Also, a cab definition doesn't have separate inputs and outputs sections, right? It has parameters of type input/output/mixed. The set of inputs can be derived implicitly (input+mixed), also the set of outputs (output+mixed). Should a recipe's inputs and outputs not be defined in exactly the same way?

SpheMakh Feb 12, 2021
Maintainer

Dealing with inputs and outputs is a bit of a conundrum for me. I may be complicating things though (as I often do). So the case that I have in mind is wsclean:
It takes a prefix (-name) as a string, then outputs a bunch of files (<prefix>*.fits) images. One way to deal with this is having a outputs section defined as

outputs:
  image: "{inputs.name}*-image.fits" 
  model: "{inputs.name}*-model.fits"

or

parameters:
  name:
    type: str
    io: output
    collect:
      image: "{self.name}*-image.fits" 
      model: "{self.name}*-model.fits"

I'm OK with both, which do you prefer if any of these?

o-smirnov Feb 12, 2021
Maintainer Author

Well, firstly this kind of output is a file not a string, so how about type: file (with Stimela then knowing that this is actually a string, specifying an output file.)

Secondly, in the wsclean case, this is an implicit output, in the sense that we don't get to specify the filename (unlike, say, any other package where you have full control over the filename). Stimela needs to know this somehow.

Thirdly, you have the awkward case here where the output is a collection of files, and you don't know in advance how many (though you can write a glob describing them). This is also a distinct output type I feel, type: files?

Something along the lines of

parameters:
  name:
    type: str
    io: input
    info: "base filename for output files"
  mfs_image:
    type: file
    io: output
    implicit: "{name}-MFS-image.fits"
  images:
    type: files
    io: output
    implicit: "{name}-*-image.fits"

This is not a complete picture because you can also have MFS-Q-image, etc. But something along these lines...

o-smirnov Feb 12, 2021
Maintainer Author

Speaking of wsclean and polarization: maybe this can be handled by providing two different cab definitions, one for polarized, one for I-only imaging. Reason being, if you enable Stokes QUV, the structure of its file outputs changes substantially (they get a Stokes label in them). So you may as well treat it as a separate program with a different output structure!
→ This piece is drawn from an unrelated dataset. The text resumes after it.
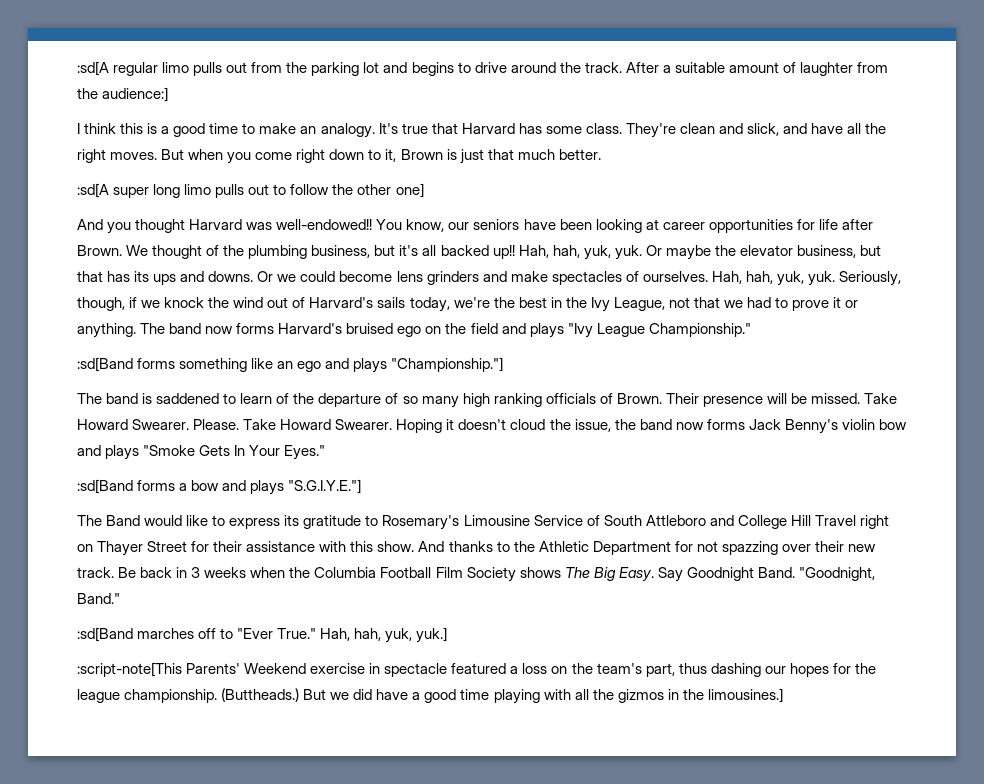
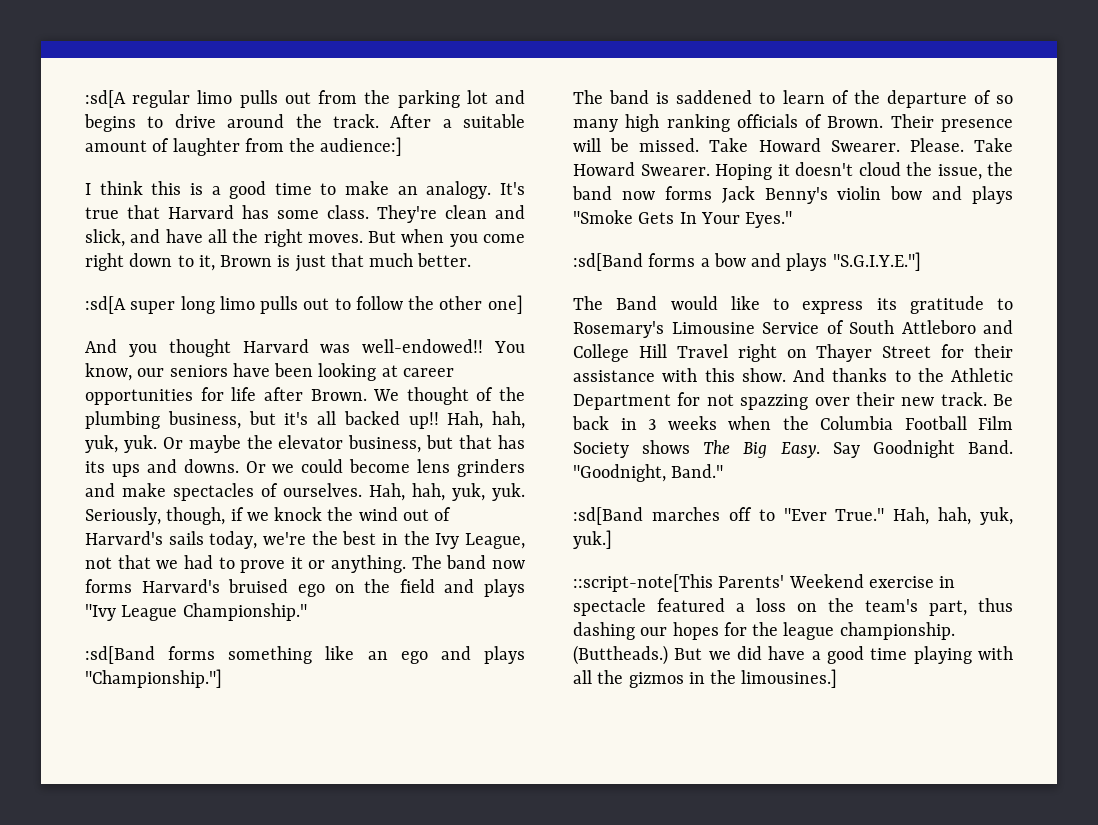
[77,662,182,677] :script-note[This -> [573,574,713,592] ::script-note[This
o-smirnov · 2021-02-13T11:47:49Z

o-smirnov
Feb 13, 2021
Maintainer Author

OK I checked in a little mock-up with my take on the above discussions. This defines a schema and loads a sample config with a nested sub-recipe: https://github.com/ratt-ru/Stimela/blob/configuratt/stimela/tests/proto_config_oms.py. Just run python proto_config_oms.py and admire the output.

Writing this, I realized that OmegeConf's substitutions are a bit too simple for this purpose. But we can use standard Python {} substitutions on parameter values to achieve the desired result.

info: 'top level recipe definition'
vars:
    ms: demo.ms
dirs:
    input: input
    output: output
steps: 
    make_ms:  # this step uses a cab
        cab: simms
        inputs:
            msname: "{recipe.vars.ms}"
            telescope: kat-7
            dtime: 1
            synthesis: 0.128
    selfcal: # this step is a nested recipe
        inputs:
            ms: "{recipe.vars.ms}"      # 'recipe' here refers to parent recipe
        outputs:
            image: final-image.fits     # overrides output filename
        recipe:
            info: "this is a generic selfcal loop"
            vars:
                scale: 30asec
                size: 256 
            _for:
                selfcal_loop: 1,2,3     # repeat three times
            steps:
                calibrate: 
                    cab: cubical
                    inputs:
                        ms: "{recipe.inputs.ms}"
                    _skip: "recipe.vars.selfcal_loop < 2"    # skip on first iteration, go straight to image
                imager:
                    cab: wsclean
                    inputs:
                        msname: "{recipe.inputs.ms}"
                        name: "image-{recipe.vars.selfcal_loop}"
                        scale: "{recipe.vars.scale}"
                        size: "{recipe.vars.size}"
                evaluate:
                    cab: aimfast
                    inputs:
                        image: "{prev.outputs.residual_image}"  # 'prev' refers to preceding step
                    _break_on: "step.outputs.dr_achieved"    # break out of recipe based on some output value. 'step' refers to this step
            # the below formally specifies the inputs and outputs of the selfcal recipe
            parameters:
                ms: 
                    type: ms
                    io: both
                    default: null
                # maps onto the output of the wsclean step
                image:
                    maps: imager.outputs.image

0 replies

o-smirnov · 2021-02-13T12:13:24Z

o-smirnov
Feb 13, 2021
Maintainer Author

Even cleaner would be to define size and scale as input parameters of the selfcal recipe (rather than vars), and use {recipe.inputs.size} and {recipe.inputs.scale} in the imager step.

0 replies

o-smirnov · 2021-02-13T14:10:09Z

o-smirnov
Feb 13, 2021
Maintainer Author

Also: https://github.com/ratt-ru/Stimela/blob/e2f9a5247bb6d686a18d1f8c38b9286ab5aedaec/stimela/config.py#L36

Should dtype not be an enum?

3 replies

SpheMakh Feb 14, 2021
Maintainer

Yes, it should be.

o-smirnov Feb 14, 2021
Maintainer Author

OK I'll leave it to you to define the enum, not sure what all the possible types are.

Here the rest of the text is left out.